Worse, Leigh’s weakness for caricature, which always marred his representations of the working class for me, leads to distracting characters such as Tim McInnerny’s Prince Regent. Caricature is used for humorous satire and whilst I don’t doubt that the Prince was a buffoon his words are sufficient to damn him; his presentation as a preening peacock is distracting and Ian Mercer’s Dr. Joseph Healey is straight out of the Leigh’s catalogue of the ridiculous grotesque. Worse, to ensure we understand the Salford Yeomanry were drunk before they commenced to slaughter the demonstrators, we are shown them toasting by flinging their beer into the air three times. Apart from the fact that I doubt Northerners would waste their ale in such a way, it has the impact of a sledgehammer entirely unnecessary for the narrative point. Sure, melodrama is about exaggeration and excess but this was plain stupid.

In addition, just as the slaughter is about to commence, Maxine Peake’s character complains she can’t hear the speaker. Fair enough, but the way it is shot evokes Monty Python’s The Life of Brian (UK, 1979) (‘blessed are the cheesemakers’); to introduce farce at this moment was farcical.

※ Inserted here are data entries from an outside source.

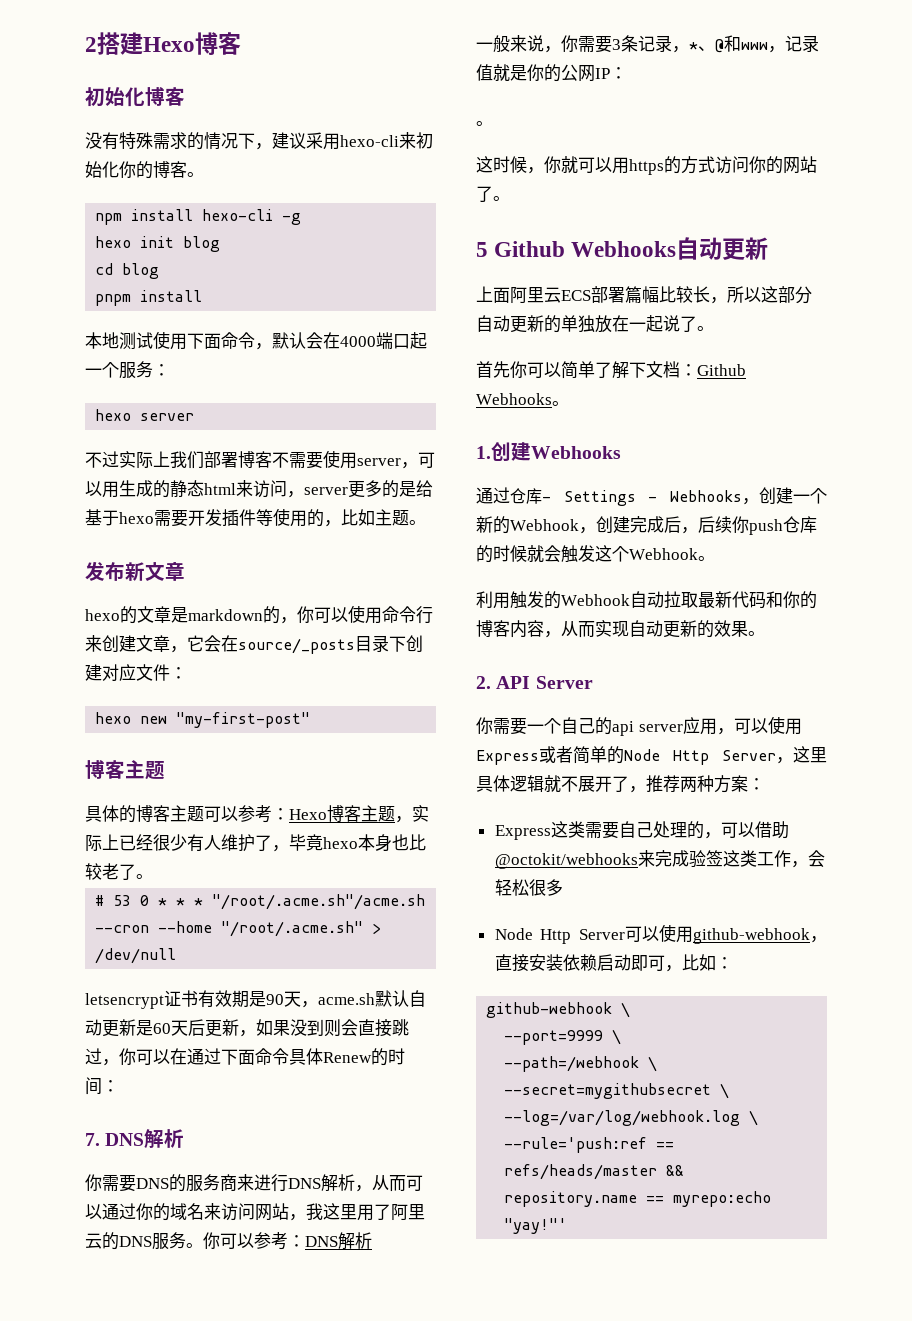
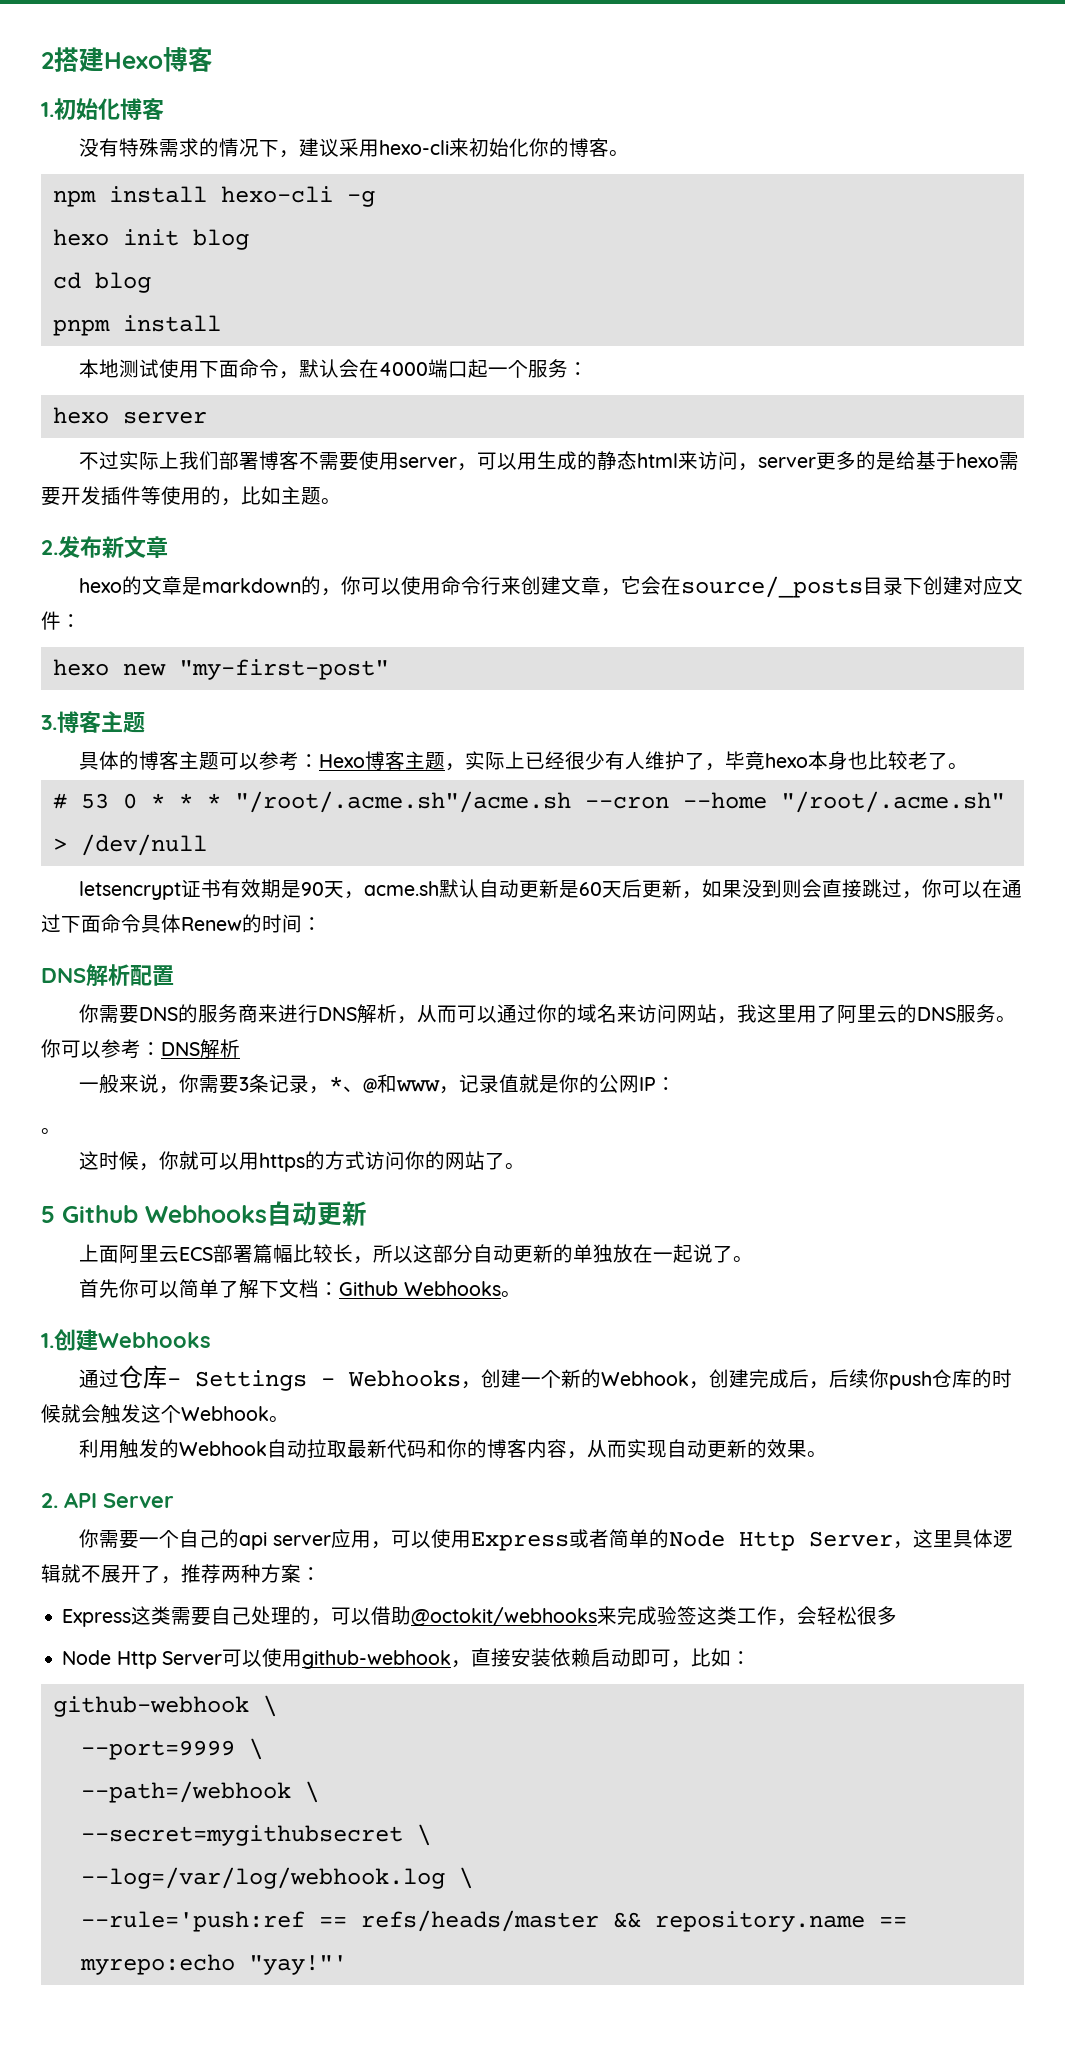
- 初始化博客
+ 1.初始化博客
- 发布新文章
+ 2.发布新文章
  hexo new "my-first-post"
- 博客主题
+ 3.博客主题
- 7. DNS解析
+ DNS解析配置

There’s more: Leigh cannot direct an action sequence, a large failing at the climax. His constant use of long lens, which foreshortens the perspective and fails to give a convincing sense of space, and placing his camera in ways that seemed to be chosen as the most convenient position (rather than an expressive position) serve only to sow confusion in the audience. It’s not giving a sense of the characters’ confusion and then panic so the horrendous slaughter fails to emotionally engage, a shocking failing when portraying a disgraceful moment in British history.

Dick Pope’s cinematography and Suzie Davies’ production design are good; as are most of the performers. But the result is a massive wasted opportunity to educate in an engaging way a shameful event. Of course the ruling classes don’t slaughter the poor with weapons any more but repress, with sometimes fatal consequences, through institutional means such as Universal Credit. We’re left with a film that will ensure no one makes one about the Peterloo massacre for many years to come and it would have been better if Mike Leigh had never made it.